A lembrança da infância me visita e numa das imagens rememoradas me vejo olhando, da janela da cozinha, para o quintal enorme da casa em que morávamos em Diamantina. Era uma casa que tinha sido, provisoriamente, escola. Tanto que ainda restavam, em cada quarto dela, a inscrição sala 1, 2, ou 3. E os banheiros eram uma dúzia, a maioria trancados por minha mãe. Se os deixasse todos abertos, cada um dos filhos tomaria posse de um e seria impossível mantê-los limpos.
Mas a fotografia do menino de nove anos olhando pela janela, provavelmente chovia lá fora, é acompanhada do cheiro da comida que se preparava e, principalmente, de uma canção que ele ouvia e que volta sempre à sua memória. O rádio estava certamente sintonizado na Rádio Nacional, que influenciava o Brasil dos anos cinquenta com canções, rogramas de auditório, novelas para adultos e para crianças.
Guardo com carinho a trilha sonora original de “ Jerônimo, o herói do sertão”, que Getúlio Macedo, autor em parceria com Lourival Faissal, me presenteou em uma festa de natal de compositores. Bangue-bangue brasileiro pelo rádio, atiçando a imaginação, que maravilha que era.
Eu continuo desviando o caminho da lembrança. Não falei que a canção que sempre me vem à mente, em momentos os mais inesperados, é a marchinha “ Era de Madrugada”. Nos tempos anteriores à internet, procurei localizar o nome do autor e a versão completa, pois só me recordava de um trecho:
“Era de madrugada, vinha raiando o dia, quando em minha porta bateu Maria;
se não me dissesse seu nome eu não sabia, não conheci Maria.”
Agora ficou fácil e posso ouvi-la em várias versões: acabei de escutar uma, de Maria Bethânia, em 1973. E pude saber que seu autor foi o Paquito que, com parceiros, criou sambas e músicas carnavalescas que fizeram sucesso na época e se tornaram clássicos de nosso cancioneiro: “O trem atrasou”, “Não me diga adeus”, “Jacarepaguá”, “Daqui não saio”, “Tomara que chova”, “Bigorrilho”.
As canções que ouvimos, durante toda a nossa vida, grudam em nós e algumas se incorporam e ficam à espreita para reaparecer a qualquer tempo. Todos nós temos a nossa trilha sonora de vida. E nem sempre são as melhores canções que amamos. Basta o fato de terem sido tocadas num momento especial de nossa existência. “ Call me”, por exemplo, me lembra o despertar do primeiro amor.

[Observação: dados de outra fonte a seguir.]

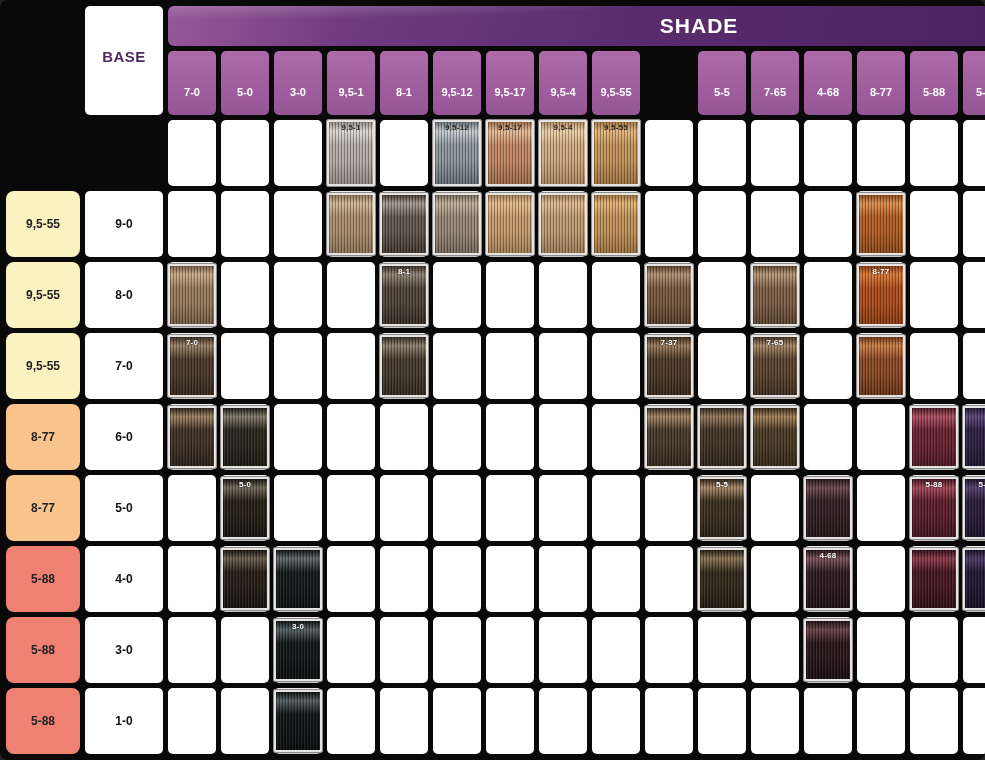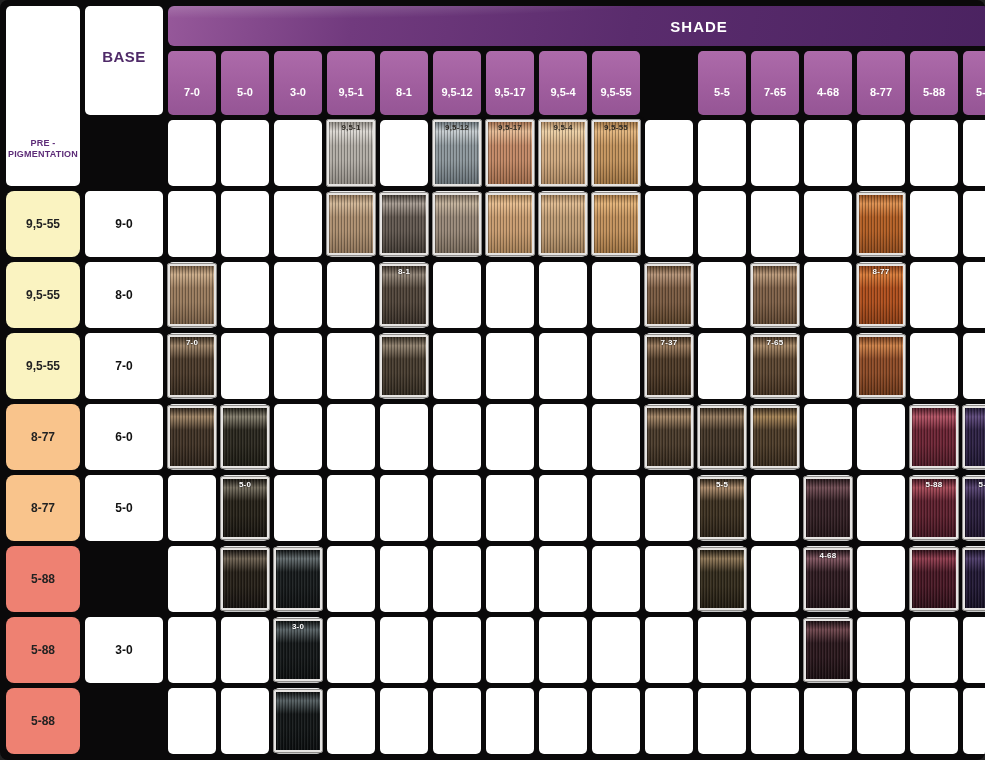"SHADE" .banner-text { font-size: 15px -> 21px }
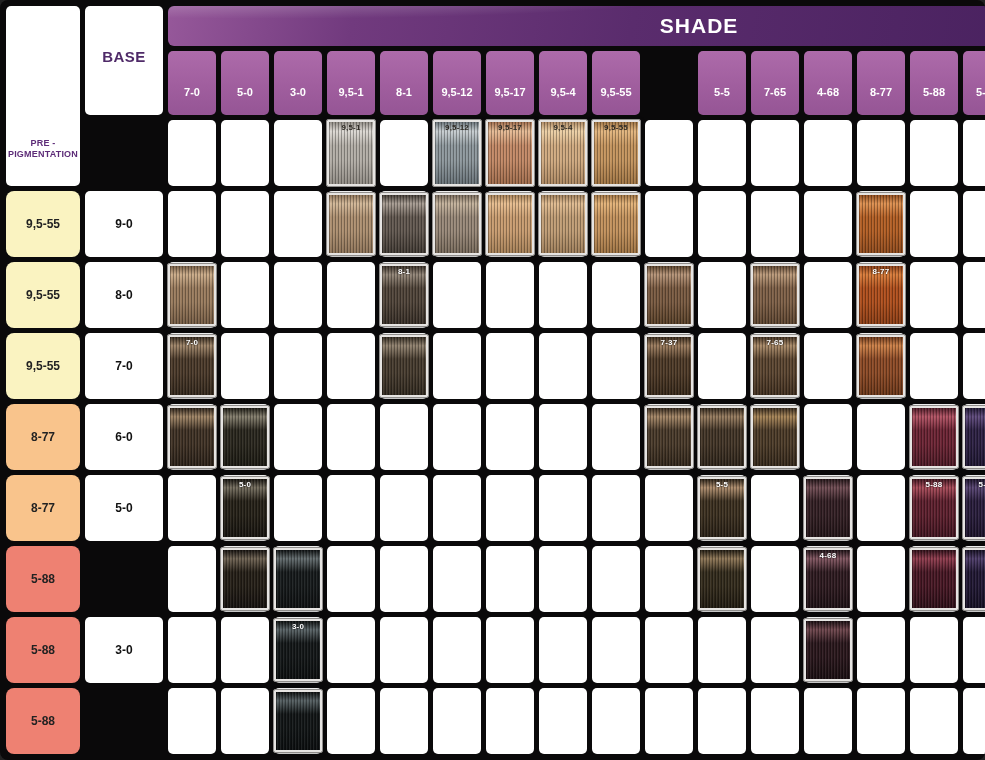"PRE -" div.cell { html: <div> <span>PRE -</span> <span>PIGMENTATION</span> </div> -> none }
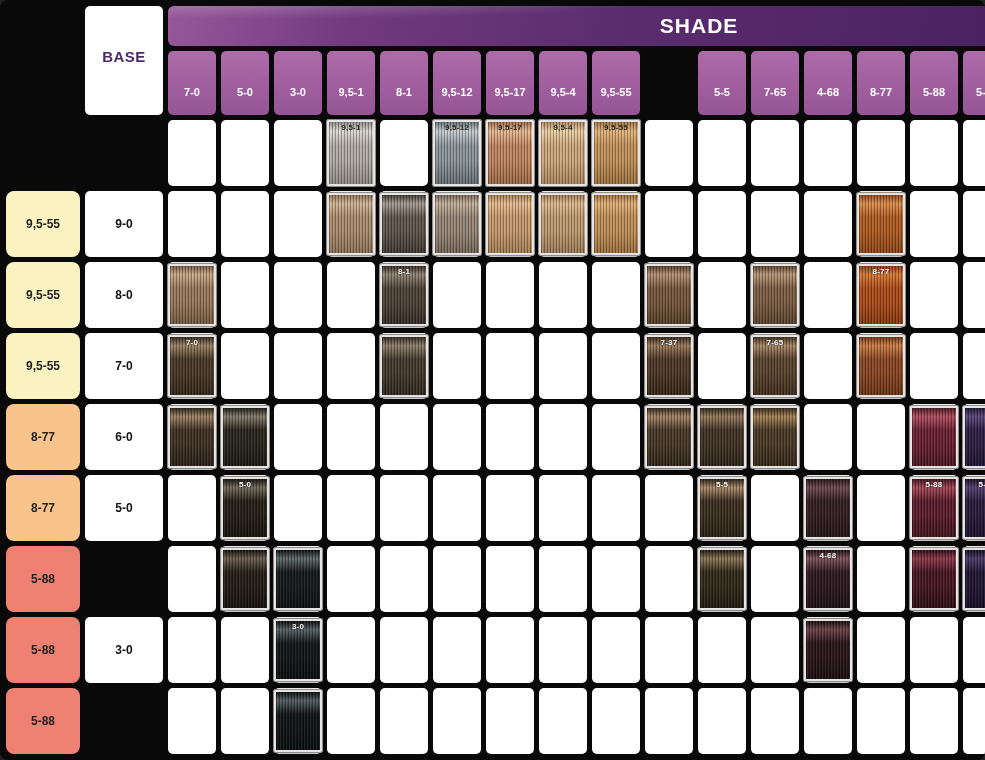"4-0" div.cell { html: none -> <div> <span>4-0</span> </div> }
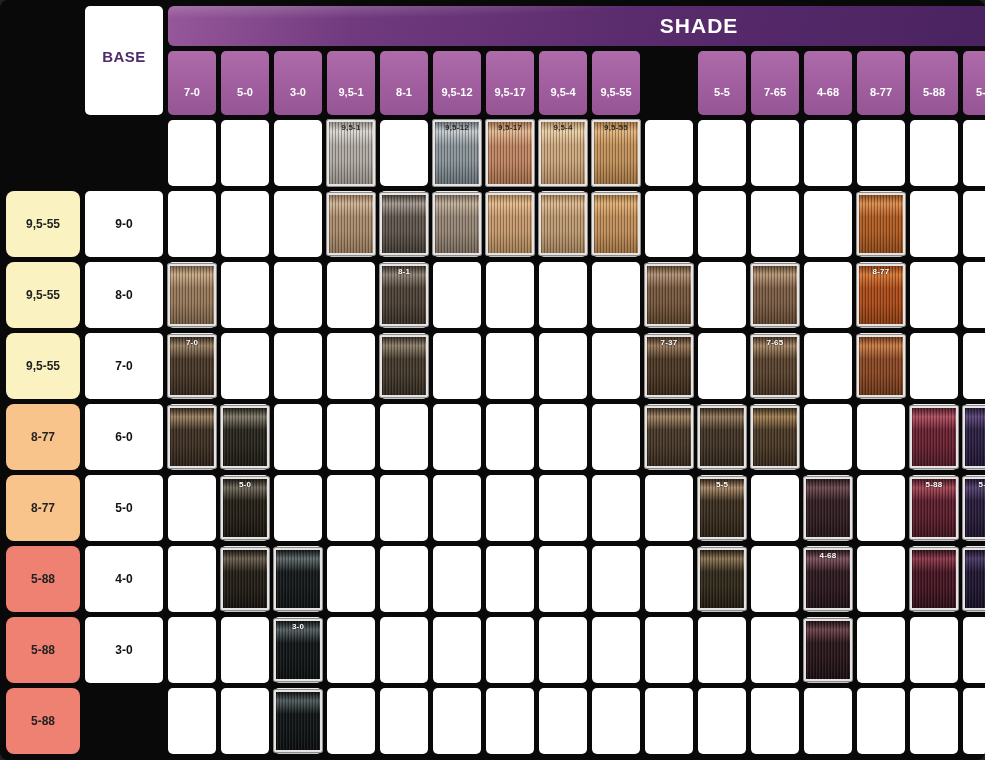"1-0" div.cell { html: none -> <div> <span>1-0</span> </div> }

“Recuerdos de Ypacaray” fez parte de uma longa e decisiva viagem de ônibus que me conduziu de Diamantina para a minha nova cidade, Belo Horizonte. A melancolia de saber que estava perdendo uma convivência muito boa e me dirigindo a um rumo desconhecido casou muito bem com aquela triste melodia.
Esta crônica foi originalmente publicada no Estado de Minas, em novembro de 2013.
Cada texto de Brant me reproduz a vida. Sim temos uma trilha sonora na nossa vida. O rádio ajudou muito, a rádio Nacional tinha a influência de uma TV Globo. Brant me fez recordar o auditório da rádio Mayrink Veiga, no Rio, e o programa ´”Hoje é dia de Rock”. Pelo rádio ouvi, pela primeira vez, a voz do Milton e a eterna trilha, para mim, Travessia.
Pelo ar nos chegava a trilha sonora e musical do momento. Nossa vida tinha som. Que falta faz a invasão radiofônia.